▸ Exercise details: The required answer is the run of lines from the one holding "background: #c4b5fd ->" to the end of the data below, copied exactly and free of pictures.

▸ Dataset excerpts:
Content starts

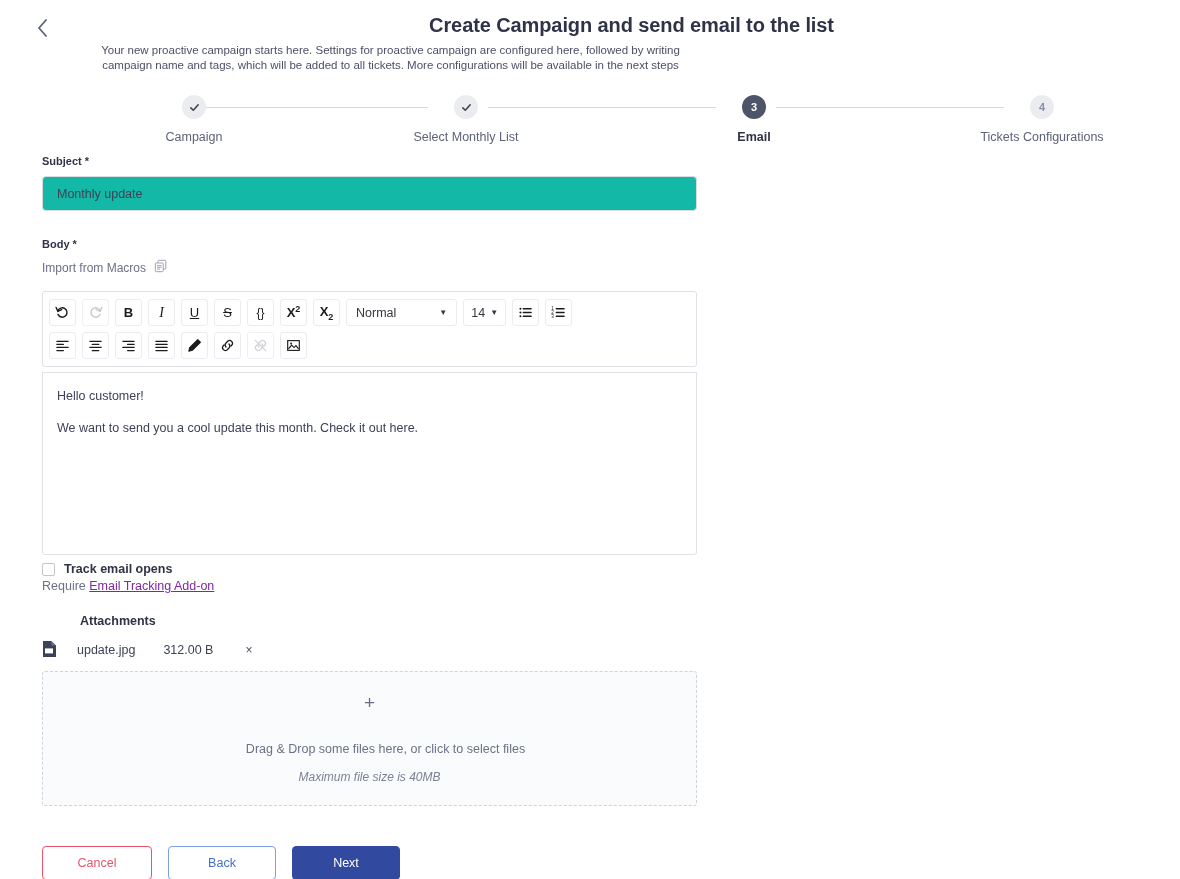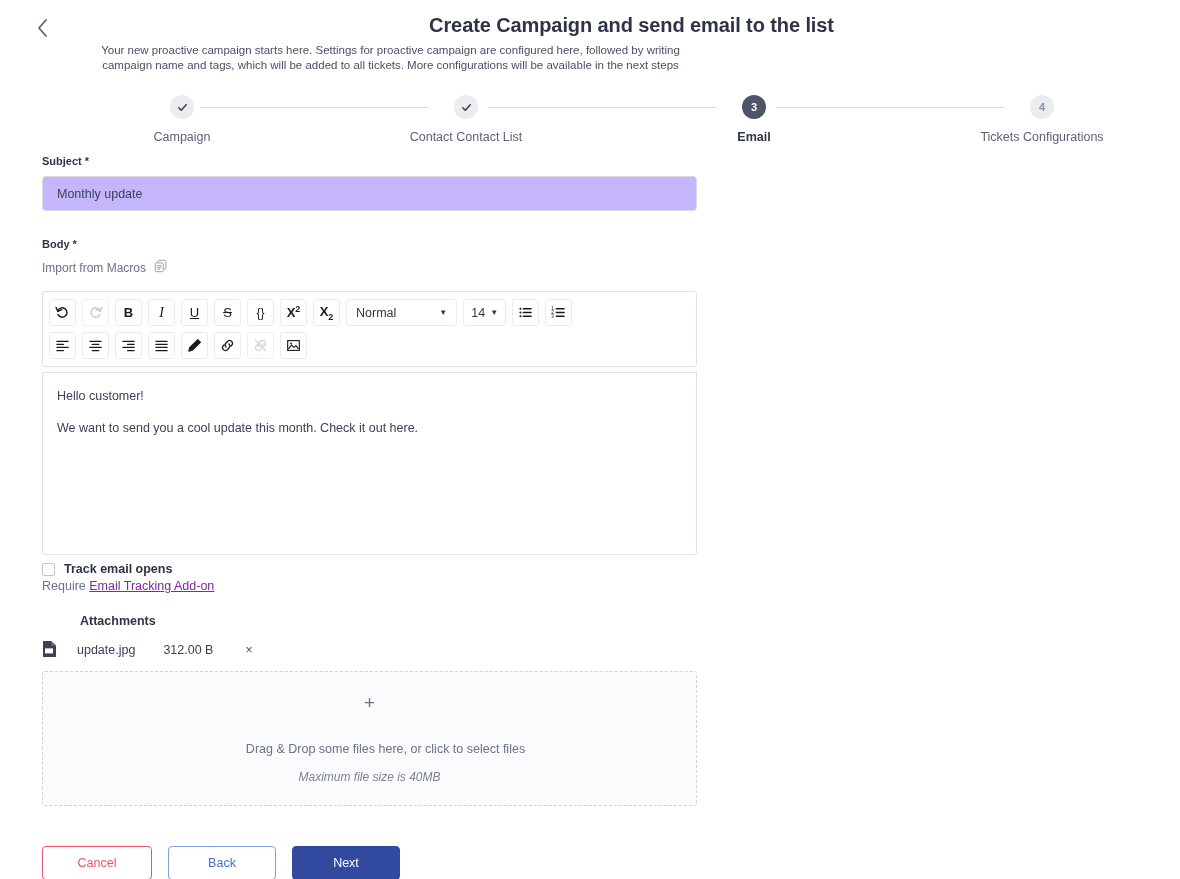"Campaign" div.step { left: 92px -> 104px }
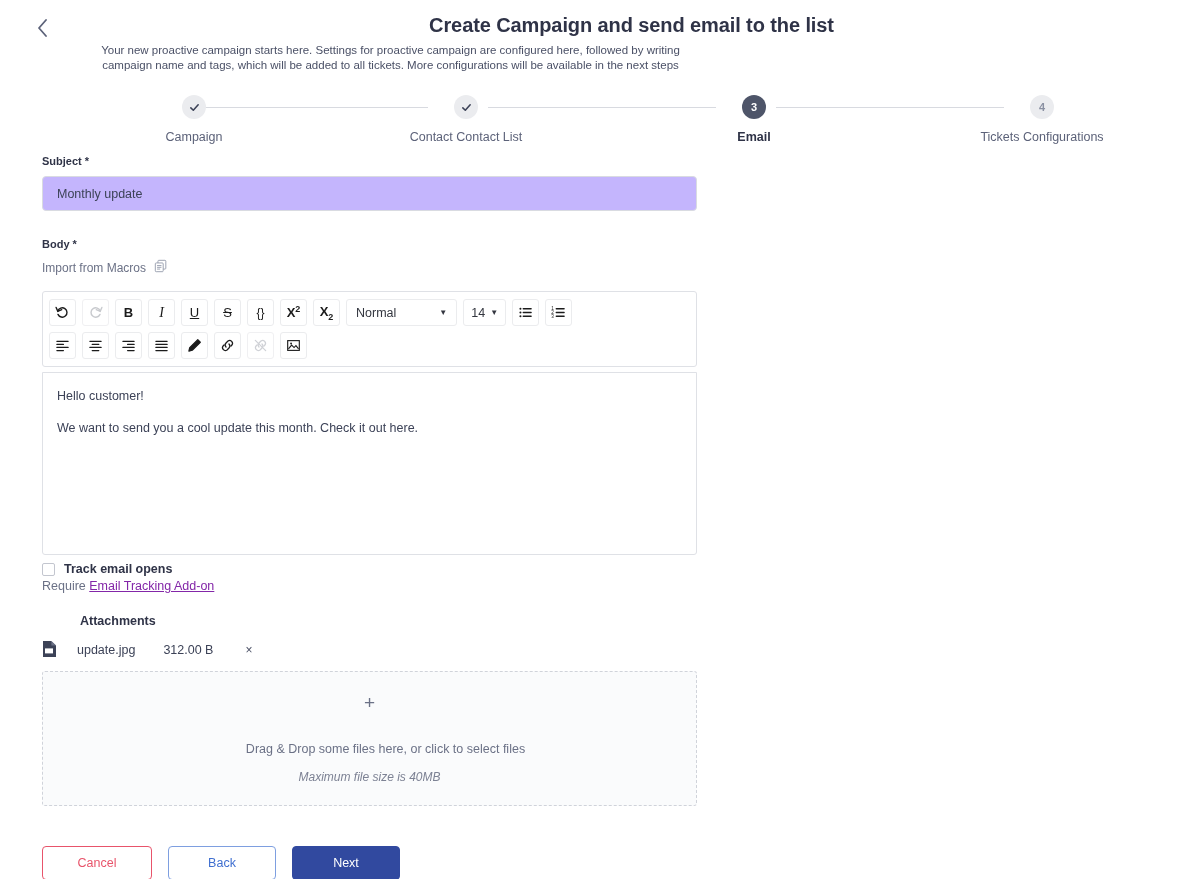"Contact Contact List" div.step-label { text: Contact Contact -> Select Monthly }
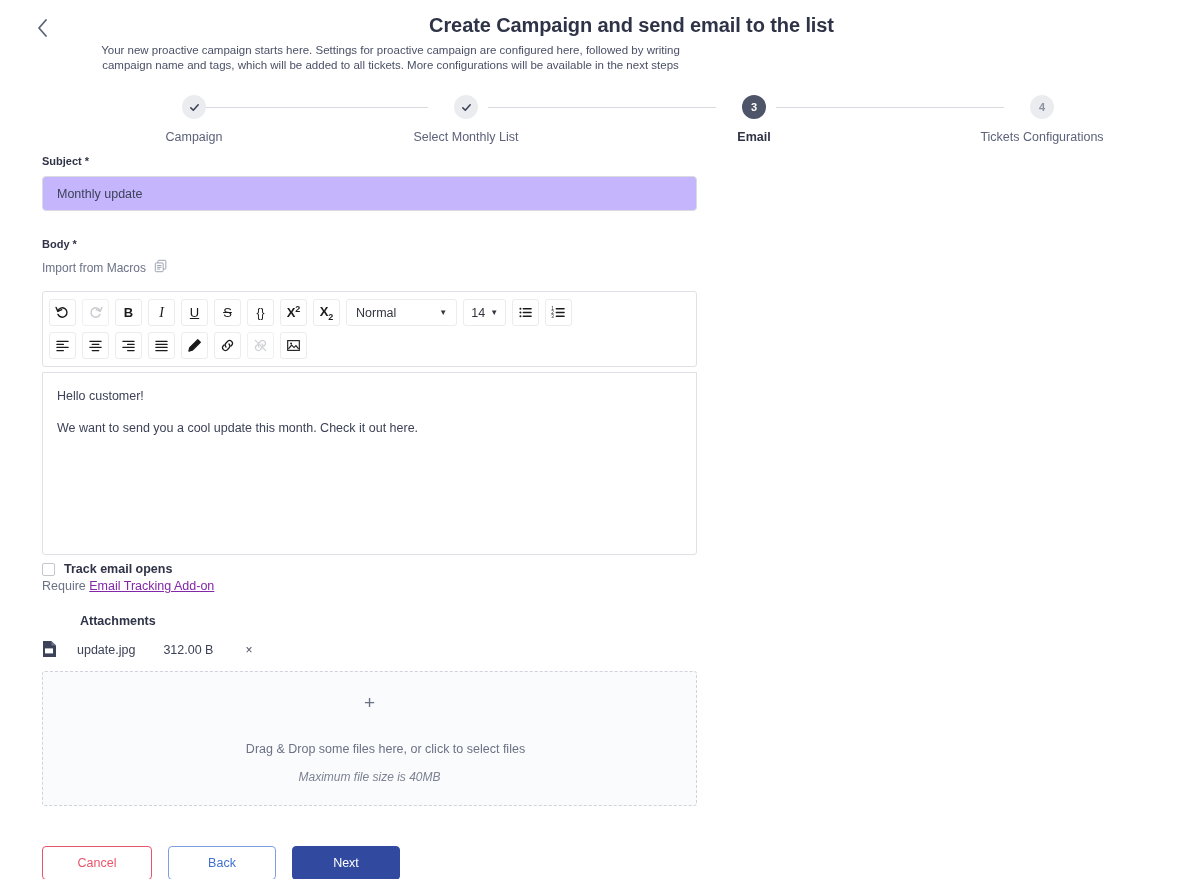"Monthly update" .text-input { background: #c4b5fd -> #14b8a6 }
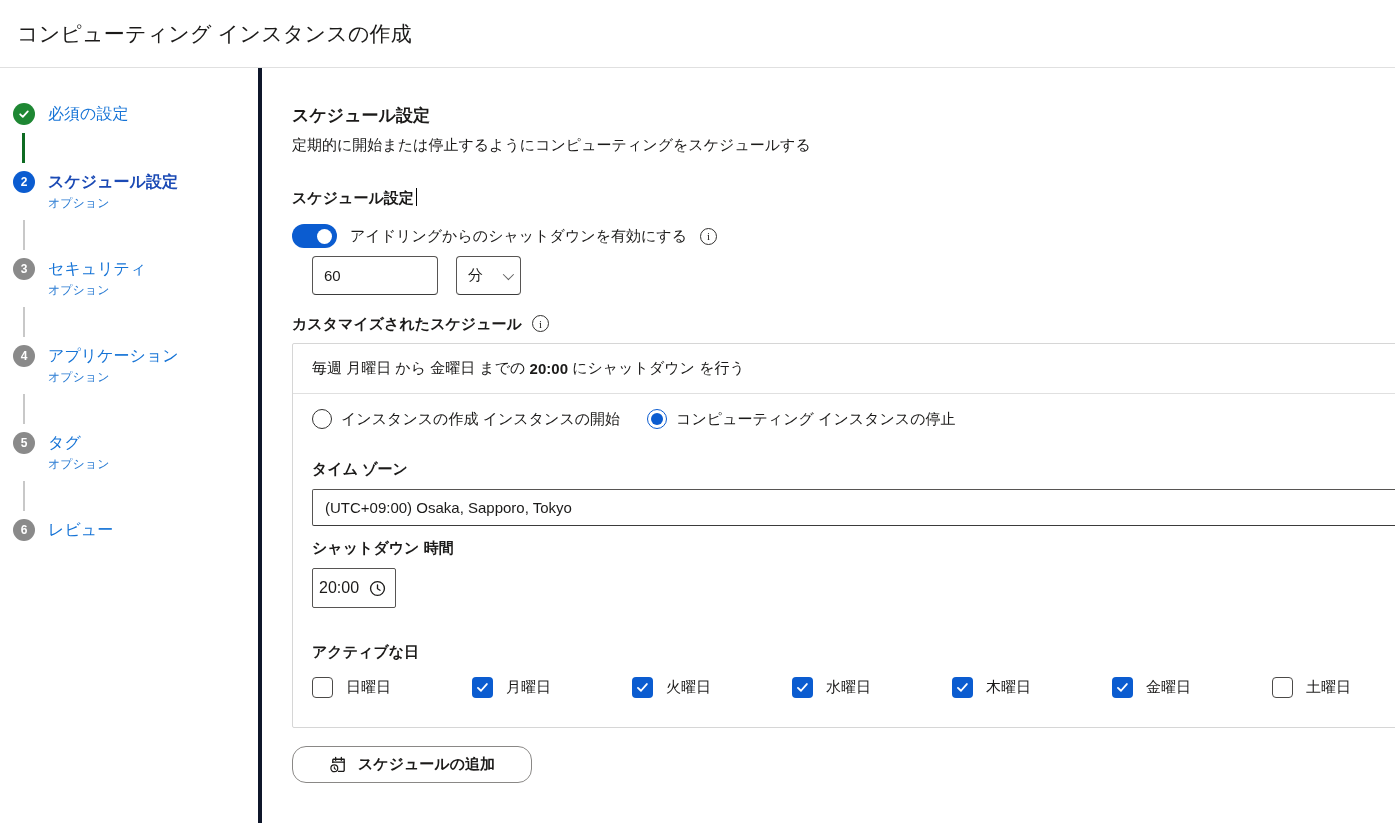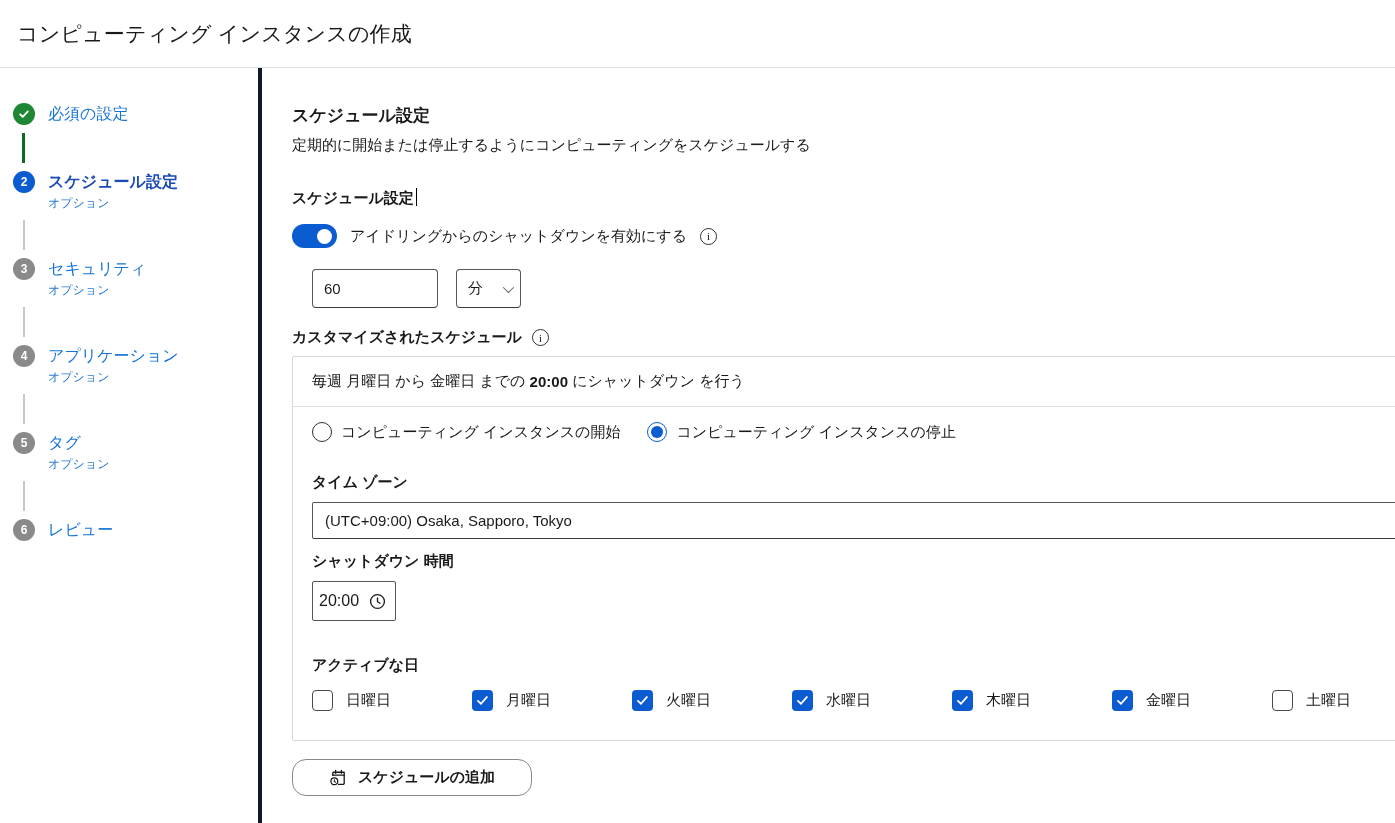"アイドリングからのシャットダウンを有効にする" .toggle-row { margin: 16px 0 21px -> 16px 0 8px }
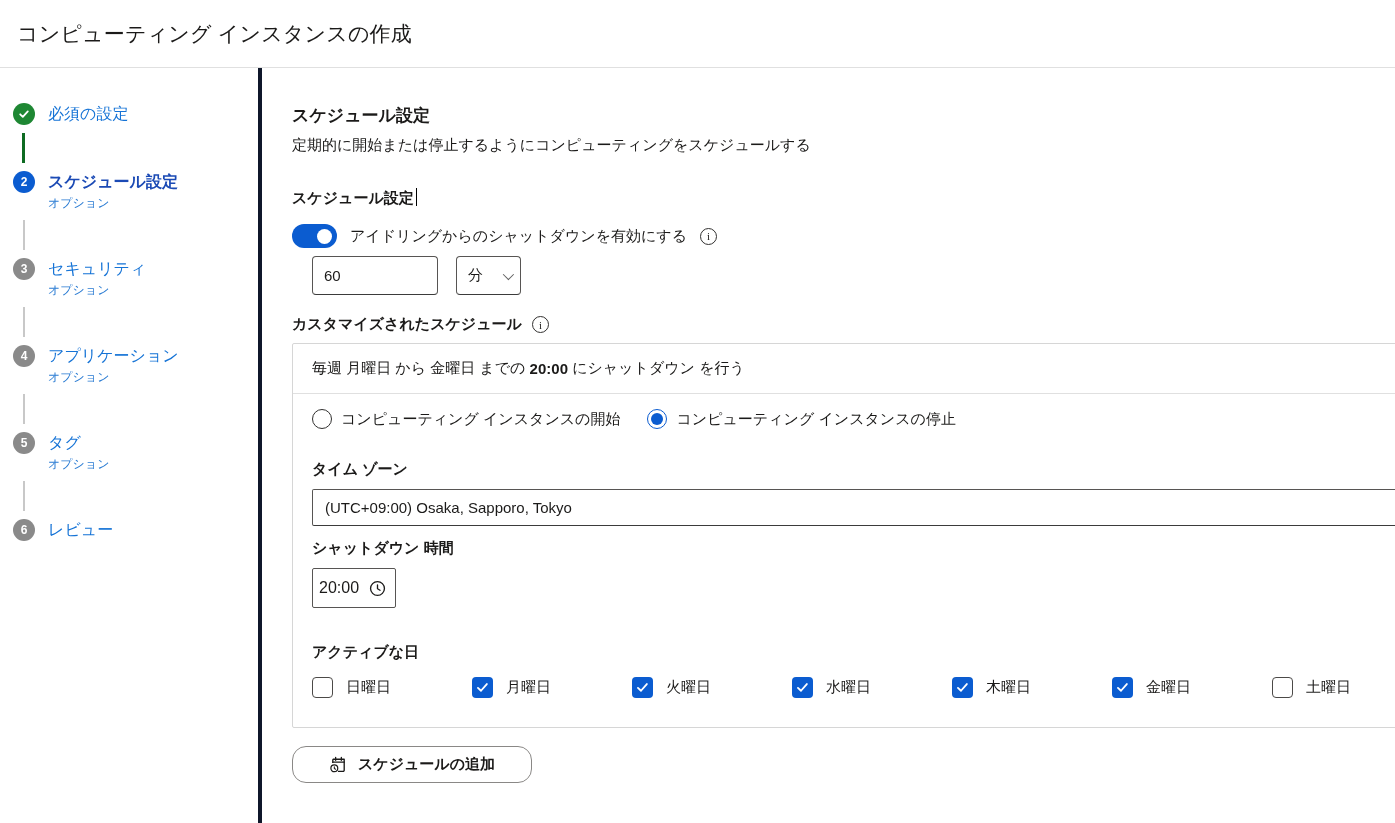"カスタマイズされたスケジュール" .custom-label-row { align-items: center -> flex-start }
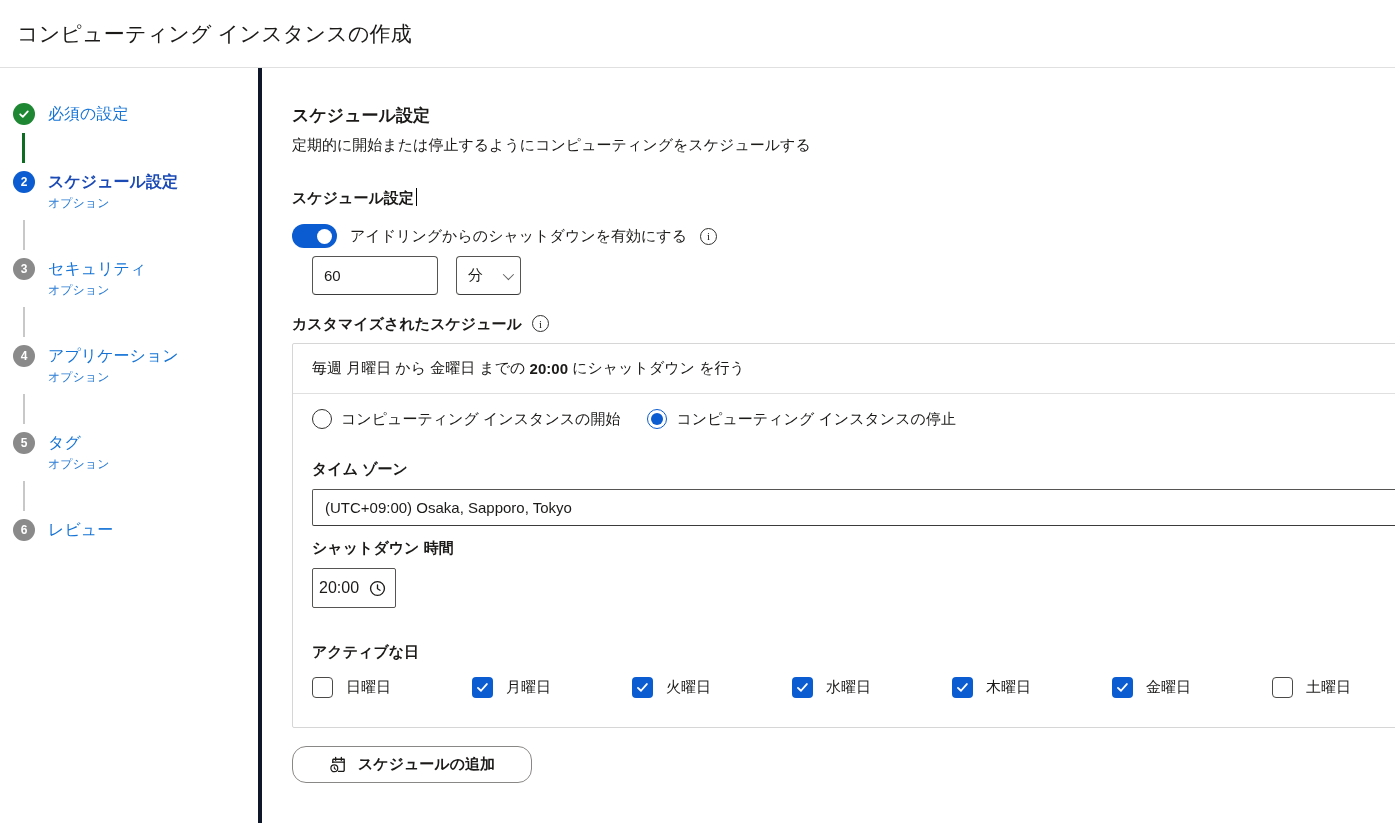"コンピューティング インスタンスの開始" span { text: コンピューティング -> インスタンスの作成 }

Content ends

▸ Answer space:
"Monthly update" .text-input { background: #c4b5fd -> #14b8a6 }
"アイドリングからのシャットダウンを有効にする" .toggle-row { margin: 16px 0 21px -> 16px 0 8px }
"カスタマイズされたスケジュール" .custom-label-row { align-items: center -> flex-start }
"コンピューティング インスタンスの開始" span { text: コンピューティング -> インスタンスの作成 }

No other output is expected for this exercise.